### DESCRIPTION OF THE TASK
Your answer must hold only the lines below from the line containing "width:268px; height:30px; background:#ececec;" through the line containing "width:32px; height:30px; background:#ececec;", each reproduced exactly.

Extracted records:
--- --- ---

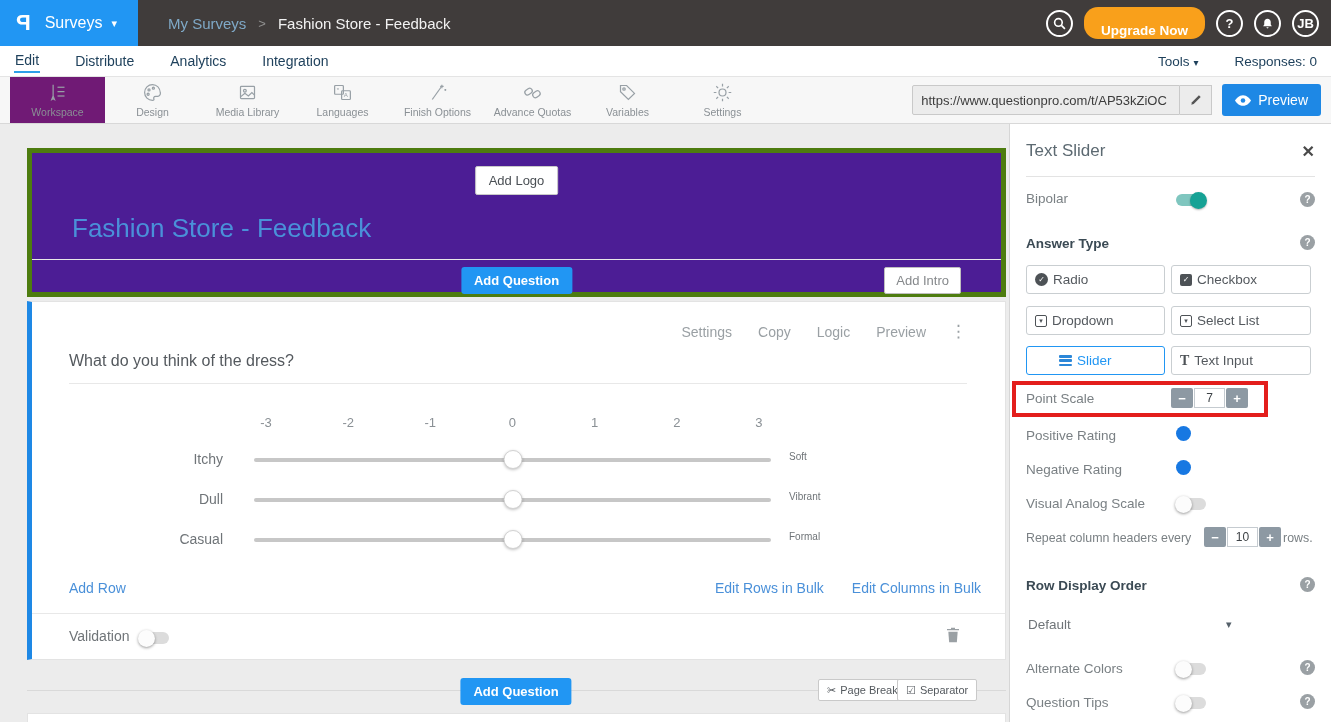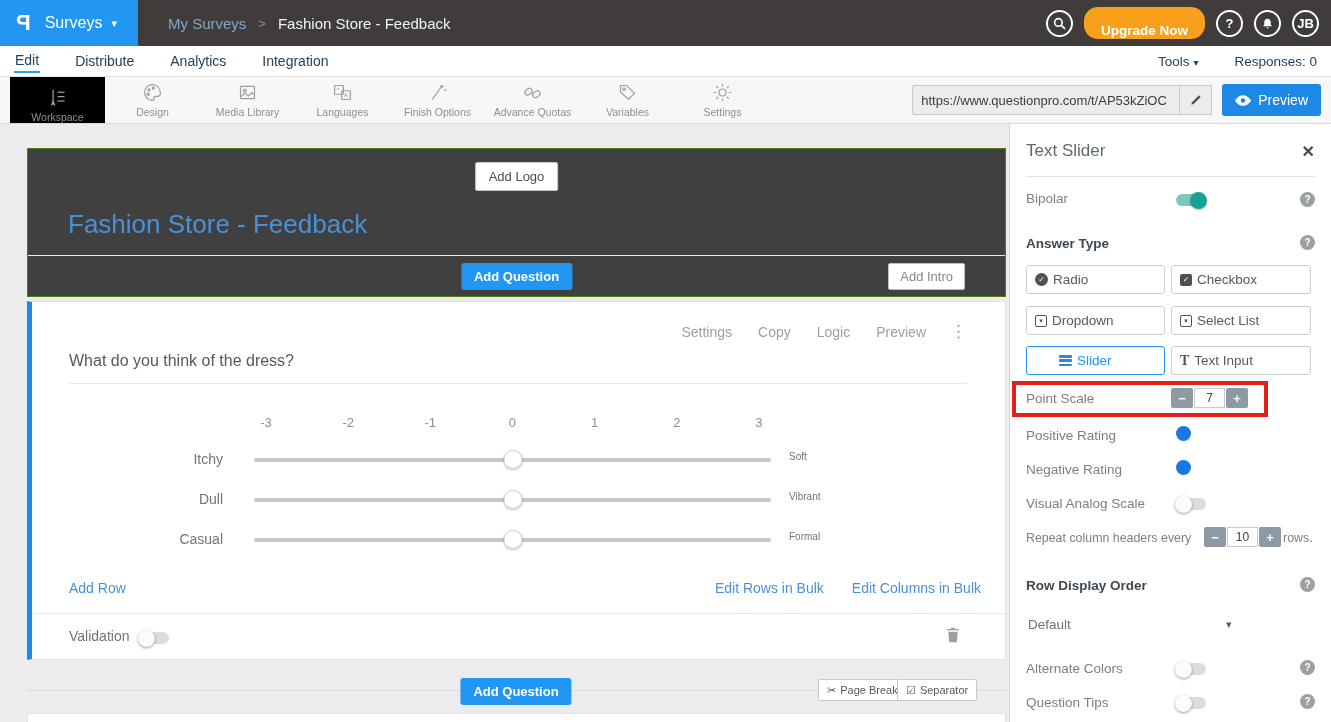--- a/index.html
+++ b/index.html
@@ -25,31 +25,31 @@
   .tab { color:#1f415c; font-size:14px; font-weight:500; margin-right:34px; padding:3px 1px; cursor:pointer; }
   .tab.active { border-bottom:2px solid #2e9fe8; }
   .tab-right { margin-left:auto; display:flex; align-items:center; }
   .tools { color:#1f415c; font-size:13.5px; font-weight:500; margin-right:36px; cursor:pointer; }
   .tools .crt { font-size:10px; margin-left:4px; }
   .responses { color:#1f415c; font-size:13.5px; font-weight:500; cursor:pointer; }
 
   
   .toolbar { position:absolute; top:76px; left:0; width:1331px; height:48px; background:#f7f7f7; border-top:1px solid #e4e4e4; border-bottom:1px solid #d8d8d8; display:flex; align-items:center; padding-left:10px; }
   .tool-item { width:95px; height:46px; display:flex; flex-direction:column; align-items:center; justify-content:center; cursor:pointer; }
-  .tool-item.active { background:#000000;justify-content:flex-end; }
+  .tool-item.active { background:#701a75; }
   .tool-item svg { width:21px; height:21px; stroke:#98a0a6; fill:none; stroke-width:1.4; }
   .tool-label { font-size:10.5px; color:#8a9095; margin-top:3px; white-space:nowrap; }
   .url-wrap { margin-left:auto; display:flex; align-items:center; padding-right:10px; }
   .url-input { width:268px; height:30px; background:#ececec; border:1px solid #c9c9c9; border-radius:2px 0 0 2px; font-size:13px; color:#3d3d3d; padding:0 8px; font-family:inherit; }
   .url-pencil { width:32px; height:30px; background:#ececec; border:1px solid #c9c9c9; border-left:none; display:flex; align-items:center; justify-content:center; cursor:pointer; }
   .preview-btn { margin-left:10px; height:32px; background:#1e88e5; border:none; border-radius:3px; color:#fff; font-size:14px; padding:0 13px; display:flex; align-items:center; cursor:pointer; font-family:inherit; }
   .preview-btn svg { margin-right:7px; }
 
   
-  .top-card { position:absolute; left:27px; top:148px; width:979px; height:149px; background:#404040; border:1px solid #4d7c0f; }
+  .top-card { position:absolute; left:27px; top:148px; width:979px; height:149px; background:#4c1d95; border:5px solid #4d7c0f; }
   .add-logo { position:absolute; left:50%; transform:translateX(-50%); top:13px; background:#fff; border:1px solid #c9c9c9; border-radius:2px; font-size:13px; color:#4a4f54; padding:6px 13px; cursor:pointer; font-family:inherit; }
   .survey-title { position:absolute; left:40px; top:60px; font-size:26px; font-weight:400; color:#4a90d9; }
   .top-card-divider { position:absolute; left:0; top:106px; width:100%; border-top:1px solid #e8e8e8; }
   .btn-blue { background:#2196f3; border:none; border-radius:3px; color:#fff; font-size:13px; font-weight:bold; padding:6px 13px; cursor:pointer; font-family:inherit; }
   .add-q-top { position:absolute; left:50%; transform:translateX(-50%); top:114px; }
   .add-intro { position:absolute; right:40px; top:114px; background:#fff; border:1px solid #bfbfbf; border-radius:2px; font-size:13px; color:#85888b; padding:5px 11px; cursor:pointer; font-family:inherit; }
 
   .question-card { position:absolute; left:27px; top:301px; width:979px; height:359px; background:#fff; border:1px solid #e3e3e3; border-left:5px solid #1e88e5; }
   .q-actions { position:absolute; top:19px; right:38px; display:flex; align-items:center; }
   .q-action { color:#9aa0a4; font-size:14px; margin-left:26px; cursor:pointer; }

--- --- ---

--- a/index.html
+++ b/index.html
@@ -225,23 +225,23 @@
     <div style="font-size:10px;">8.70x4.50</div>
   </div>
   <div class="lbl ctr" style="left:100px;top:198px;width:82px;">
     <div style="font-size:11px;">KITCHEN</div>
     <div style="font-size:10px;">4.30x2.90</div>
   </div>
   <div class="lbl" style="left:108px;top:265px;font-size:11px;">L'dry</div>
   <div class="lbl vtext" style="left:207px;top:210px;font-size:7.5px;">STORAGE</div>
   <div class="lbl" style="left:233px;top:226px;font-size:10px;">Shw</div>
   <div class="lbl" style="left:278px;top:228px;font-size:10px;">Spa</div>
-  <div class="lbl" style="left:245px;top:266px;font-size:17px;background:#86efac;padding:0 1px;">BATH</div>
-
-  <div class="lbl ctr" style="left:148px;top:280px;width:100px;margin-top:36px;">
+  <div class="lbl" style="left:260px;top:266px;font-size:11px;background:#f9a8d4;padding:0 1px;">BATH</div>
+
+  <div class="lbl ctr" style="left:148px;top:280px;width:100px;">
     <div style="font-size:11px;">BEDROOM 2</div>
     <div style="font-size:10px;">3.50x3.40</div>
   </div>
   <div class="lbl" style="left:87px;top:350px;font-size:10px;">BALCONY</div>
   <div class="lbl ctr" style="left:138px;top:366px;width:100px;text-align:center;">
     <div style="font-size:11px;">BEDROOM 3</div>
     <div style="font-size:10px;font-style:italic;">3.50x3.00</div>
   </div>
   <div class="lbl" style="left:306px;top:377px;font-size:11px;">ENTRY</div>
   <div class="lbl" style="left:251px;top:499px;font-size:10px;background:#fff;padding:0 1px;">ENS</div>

--- --- ---

### TASK OUTPUT
   .url-input { width:268px; height:30px; background:#ececec; border:1px solid #c9c9c9; border-radius:2px 0 0 2px; font-size:13px; color:#3d3d3d; padding:0 8px; font-family:inherit; }
   .url-pencil { width:32px; height:30px; background:#ececec; border:1px solid #c9c9c9; border-left:none; display:flex; align-items:center; justify-content:center; cursor:pointer; }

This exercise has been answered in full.